[SPITZMARKE] - RIESENBECK/DPA - Das Hoffen und Bangen hat ein Ende. Der nachträgliche Gewinn der Bronzemedaille für den Springreiter Marco Kutscher ist jetzt offiziell. „Ich werde sie bei den deutschen Meisterschaften in Verden erhalten“, berichtet der 30-jährige Norder. „Die Euphorie ist natürlich nicht so stark wie sie in Athen gewesen wäre, aber gefreut habe ich mich schon, als es endlich klar war.“

Kutscher widerfährt späte Gerechtigkeit durch die nun rechtwirksame Doping-Disqualifikation des in Athen siegreichen Iren Cian O'Connor. Zum Olympiasieger aufgerückt ist Rodrigo Pessoa (Brasilien), Silber bekommt Chris Kappler aus den USA. Bei O'Connors Pferd Waterford Crystal waren Spuren von Beruhigungsmitteln nachgewiesen worden, die in der Humanmedizin bei schweren psychischen Erkrankungen eingesetzt werden. Nach Ablauf der Widerspruchsfrist ist die nachträgliche Disqualifikation durch den Welt-Reiterverband nun rechtskräftig. Der Fall O'Connor hatte für großes Aufsehen gesorgt, weil ein Teil der in Athen genommenen Probe auf dem Weg in ein Labor in Großbritannien gestohlen worden war.

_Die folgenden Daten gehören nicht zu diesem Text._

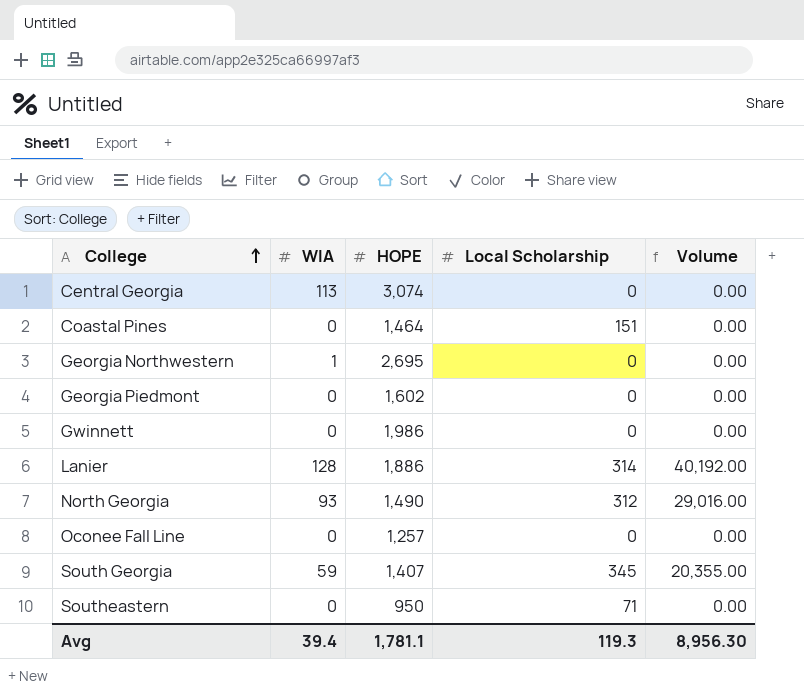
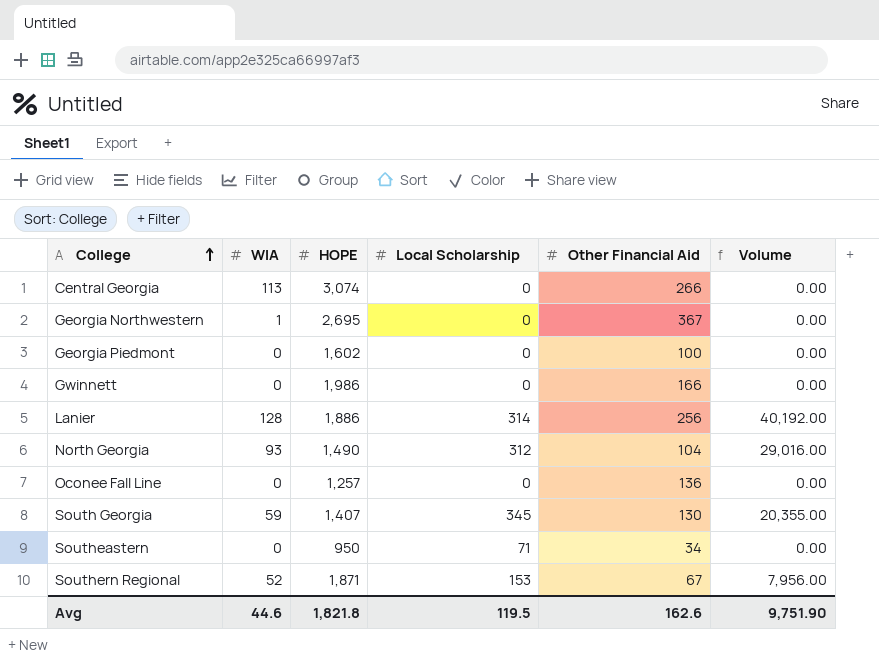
column Other Financial Aid | position: none -> 5
row Coastal Pines: 0 | 1,464 | 151 | 0.00 -> none
row Southern Regional: none -> 52 | 1,871 | 153 | 67 | 7,956.00
Avg | WIA: 39.4 -> 44.6
Avg | HOPE: 1,781.1 -> 1,821.8
Avg | Local Scholarship: 119.3 -> 119.5
Avg | Volume: 8,956.30 -> 9,751.90

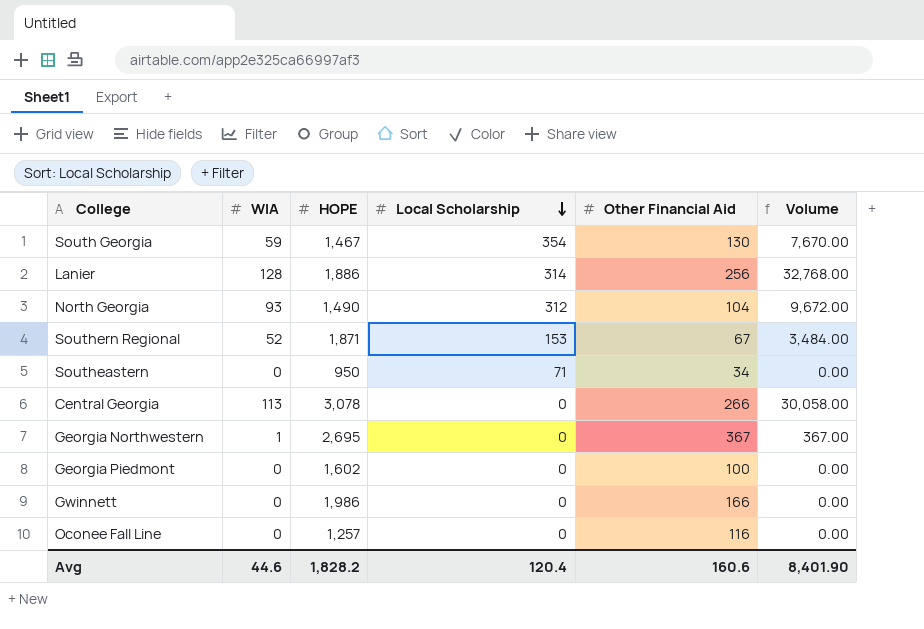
row order: College ascending -> Local Scholarship descending
column Volume | formula: [WIA] * [Local Scholarship] -> [WIA] * [Other Financial Aid]
South Georgia | HOPE: 1,407 -> 1,467
South Georgia | Local Scholarship: 345 -> 354
Central Georgia | HOPE: 3,074 -> 3,078
Oconee Fall Line | Other Financial Aid: 136 -> 116
Avg | HOPE: 1,821.8 -> 1,828.2
Avg | Local Scholarship: 119.5 -> 120.4
Avg | Other Financial Aid: 162.6 -> 160.6
Avg | Volume: 9,751.90 -> 8,401.90

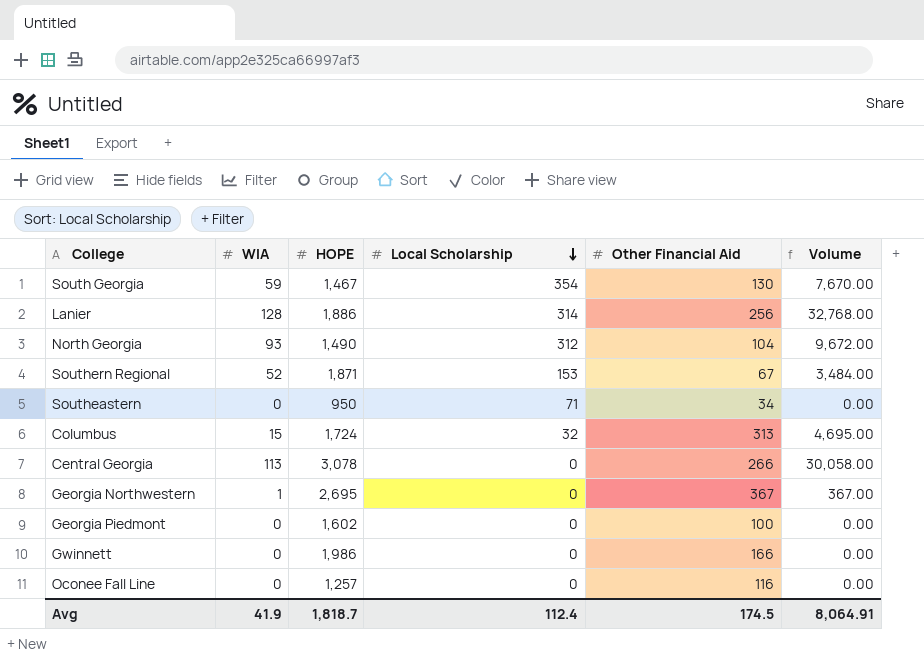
row Columbus: none -> 15 | 1,724 | 32 | 313 | 4,695.00
Avg | WIA: 44.6 -> 41.9
Avg | HOPE: 1,828.2 -> 1,818.7
Avg | Local Scholarship: 120.4 -> 112.4
Avg | Other Financial Aid: 160.6 -> 174.5
Avg | Volume: 8,401.90 -> 8,064.91

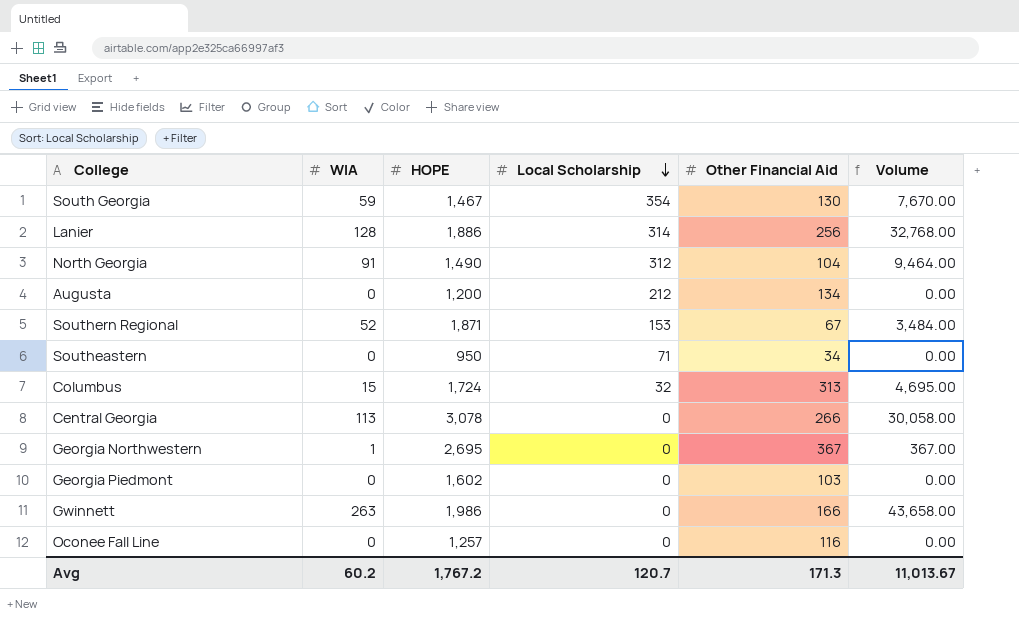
North Georgia | WIA: 93 -> 91
North Georgia | Volume: 9,672.00 -> 9,464.00
row Augusta: none -> 0 | 1,200 | 212 | 134 | 0.00
Georgia Piedmont | Other Financial Aid: 100 -> 103
Gwinnett | WIA: 0 -> 263
Gwinnett | Volume: 0.00 -> 43,658.00
Avg | WIA: 41.9 -> 60.2
Avg | HOPE: 1,818.7 -> 1,767.2
Avg | Local Scholarship: 112.4 -> 120.7
Avg | Other Financial Aid: 174.5 -> 171.3
Avg | Volume: 8,064.91 -> 11,013.67

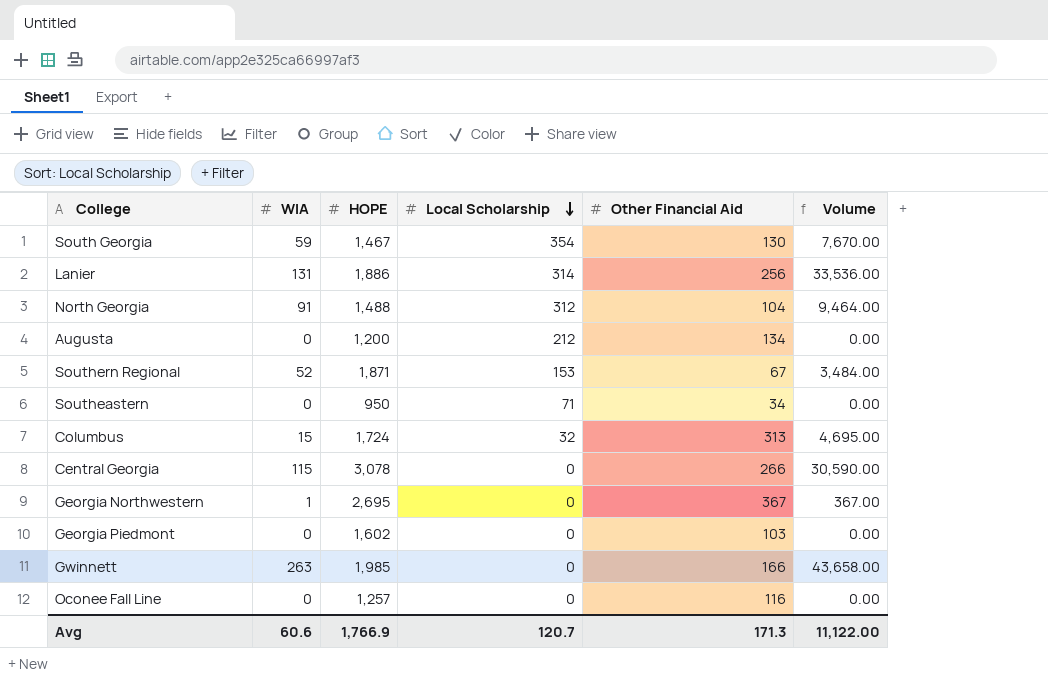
Lanier | WIA: 128 -> 131
Lanier | Volume: 32,768.00 -> 33,536.00
North Georgia | HOPE: 1,490 -> 1,488
Central Georgia | WIA: 113 -> 115
Central Georgia | Volume: 30,058.00 -> 30,590.00
Gwinnett | HOPE: 1,986 -> 1,985
Avg | WIA: 60.2 -> 60.6
Avg | HOPE: 1,767.2 -> 1,766.9
Avg | Volume: 11,013.67 -> 11,122.00

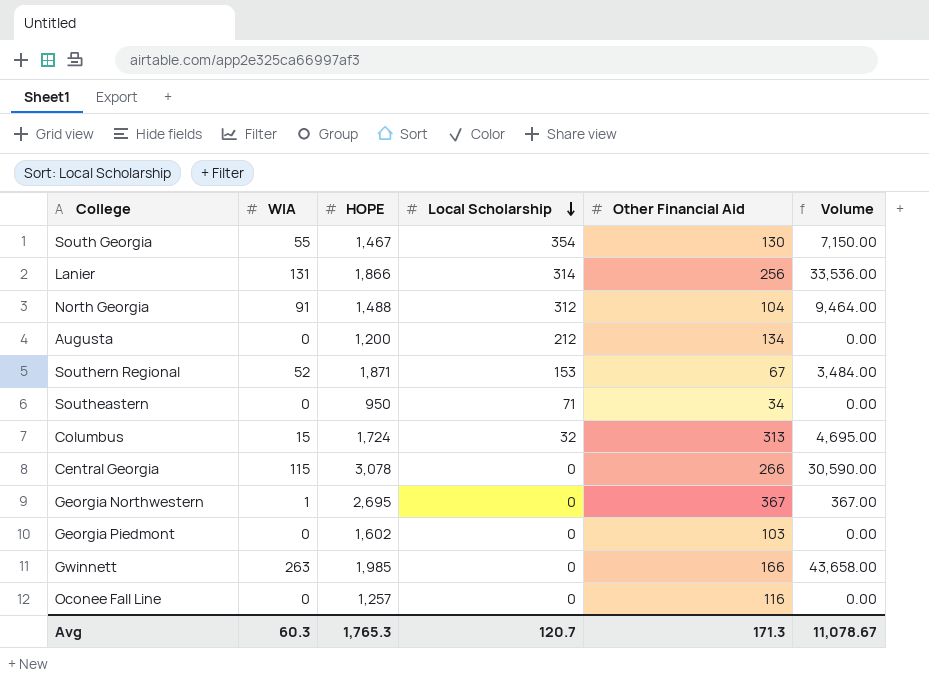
South Georgia | WIA: 59 -> 55
South Georgia | Volume: 7,670.00 -> 7,150.00
Lanier | HOPE: 1,886 -> 1,866
Avg | WIA: 60.6 -> 60.3
Avg | HOPE: 1,766.9 -> 1,765.3
Avg | Volume: 11,122.00 -> 11,078.67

Der durch den Dopingfall auf den dritten Platz vorgerückte Kutscher, der als Angestellter bei Ludger Beerbaum in Riesenbeck arbeitet, wird die Bronzemedaille nun am ersten Juli-Wochenende in Verden entgegennehmen. Kutscher droht jedoch – ebenso wie seinen drei Teamkameraden – weiterhin der Verlust des Mannschafts-Goldes. Das Verfahren gegen Ludger Beerbaum, bei dessen Olympia-Pferd Goldfever eine nicht angemeldete Medikation festgestellt worden war, ist noch nicht abgeschlossen.